Author Note: River has red shoes when Amy first meets her and Amy has red shoes at her wedding. It was playing on my mind and then I started to see red everywhere, which is kind of funny when I think that Doctor Who is usually associated with TARDIS blue. If I was a meta kind of person there may have been meta, but nope. Here be fic.


Illustrations In Red

River wears red shoes that she hangs by their heels on the handle of the viewfinder in the TARDIS. They're a glorious colour, deep and rich. Fighting colours for battle shoes.

Oh, I like those, Amy thinks.

Amy has always liked red. It's bright and bold, it's danger and adventure, and it suits her hair.

Red is the colour of River's shoes and the box Amy's engagement ring lived in. It's the colour of Rory's centurion cloak and his stag night t-shirt, the Doctor's fez and his bow tie, but she doesn't remember those days when she puts together her wedding outfit.

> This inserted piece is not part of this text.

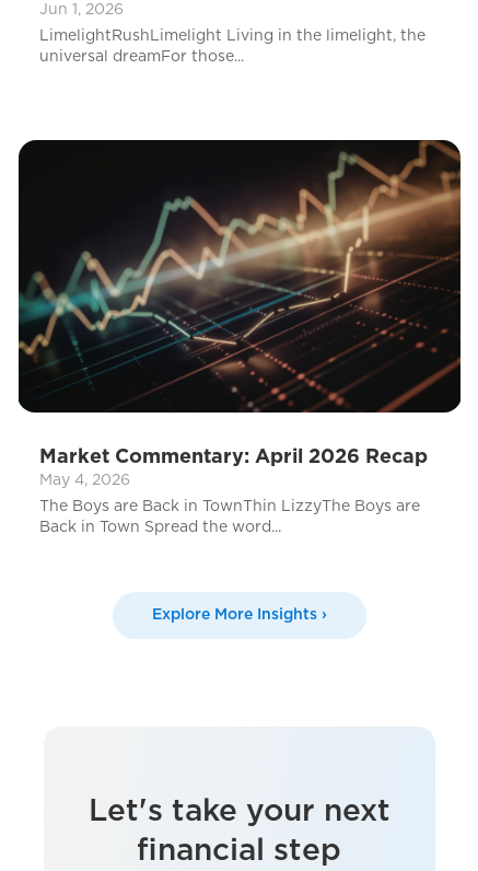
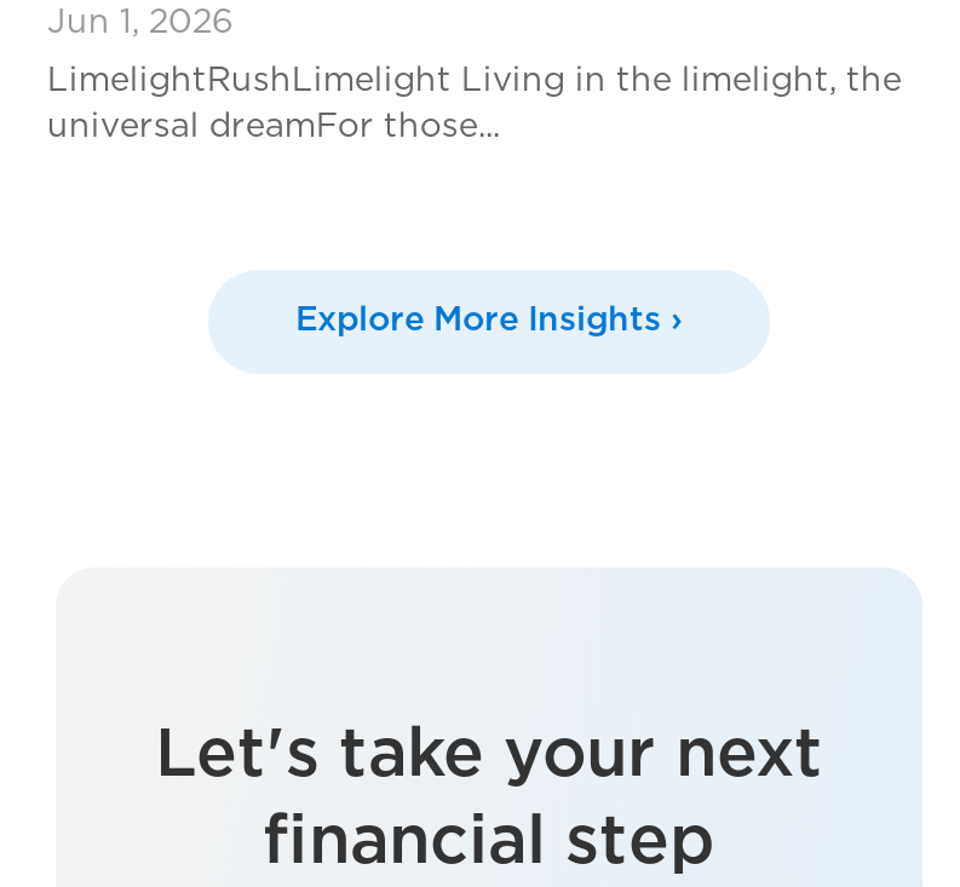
[18,139,462,535] [image] | Market Commentary: April 2026 Recap | May 4, 2026 | The Boys are Back in TownThin LizzyThe Boys are | Back in Town Spread the word... -> none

Amy slips her feet into bright red shoes for her wedding because she's always liked red, a fondness that echoes through times that no longer exist but routed in times that do. If they remind her of another pair of shoes she can't recall where or when she saw them.

"Oh, you know the old saying," Rory says when she questions the blank book. She does. Something old, something new, something borrowed, and something blue.

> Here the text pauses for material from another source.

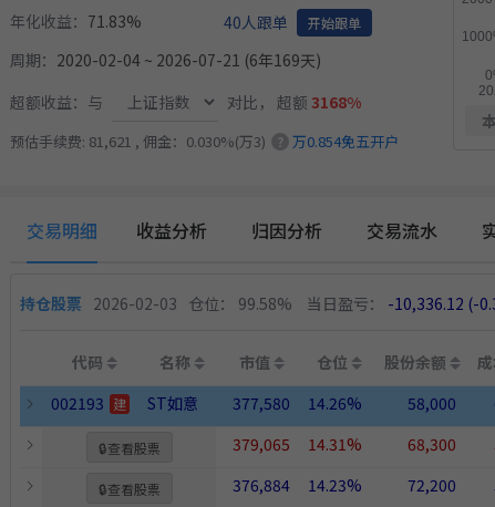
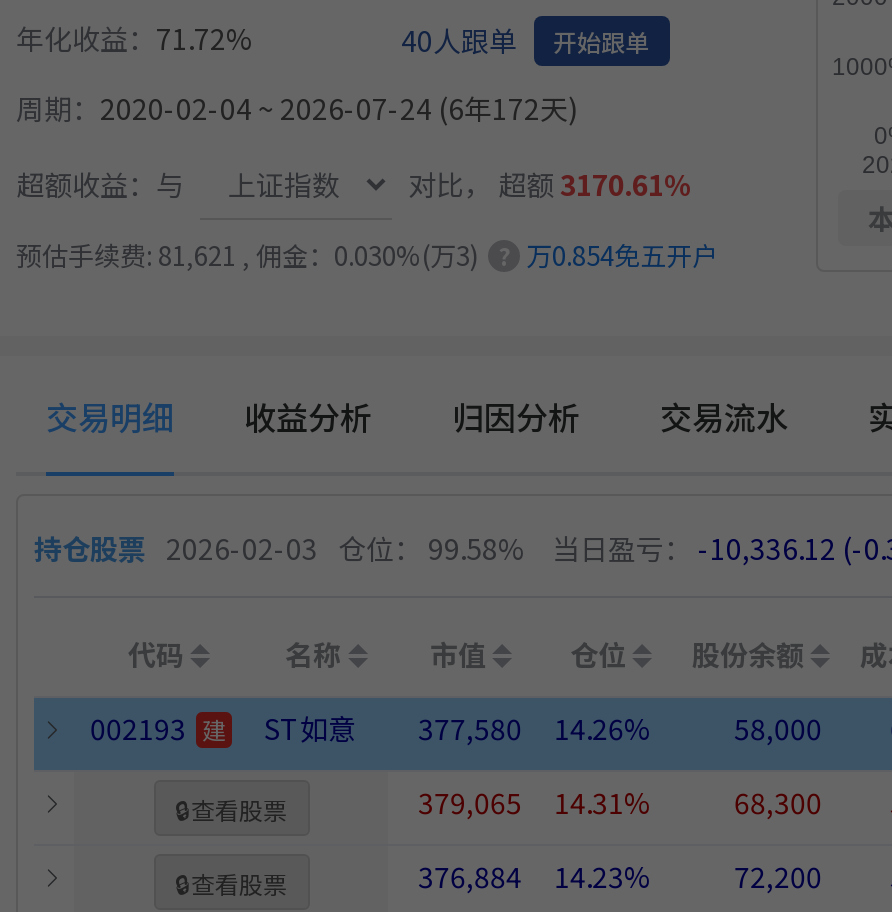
[10,10,142,32] 年化收益：71.83% -> [16,18,254,58] 年化收益：71.72%
[10,49,321,71] 周期：2020-02-04 ~ 2026-07-21 (6年169天) -> [16,88,578,128] 周期：2020-02-04 ~ 2026-07-24 (6年172天)
[224,91,361,113] 对比，超额3168% -> [402,164,690,204] 对比，超额3170.61%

Amy's wedding dress is new and her veil is both borrowed from her mum and old, being her grandmother's originally, but no one mentioned to her about having something blue. She supposes that her mum and Aunt Sharon warned people away from mentioning something that might recall her childhood obsession. It was the Doctor who brought blue into her life with his TARDIS, his raggedy outfit, and his blue tipped sonic screwdriver.

How is it that they can remember her stories, but she couldn't until Rory said those words and blue came flooding back into her life?

A single tear falls on the book in her hands and she stands up. She speaks as if she can tap the heels of her ruby red shoes together, tell the world that there's no place like home, and home will appear.

It does.

"I only came for the dancing," the Doctor says.

Amy wears red shoes to her wedding and feels that she could dance all night, like the girl in the fairytale who was told to buy sensible shoes and bought red ones instead, because they were pretty, and couldn't stop dancing until someone cut off her feet and the shoes with them. She wears battle shoes in fighting colours, for making this life how she wants to it to be and dancing through it.

When her feet start to hurt and she kicks them off Rory picks them up and carries them for her.

Someone takes a photo of them dancing; Rory's hands wrapped about Amy and holding her high heels.

"We're all stories in the end," she remembers hearing the Doctor say a long time ago.

River curls up on the couch next to her mum as they look through the wedding album, a few years old now, and her index finger traces the shape of Amy's shoes in that photograph.

"Oh, I like those," she says.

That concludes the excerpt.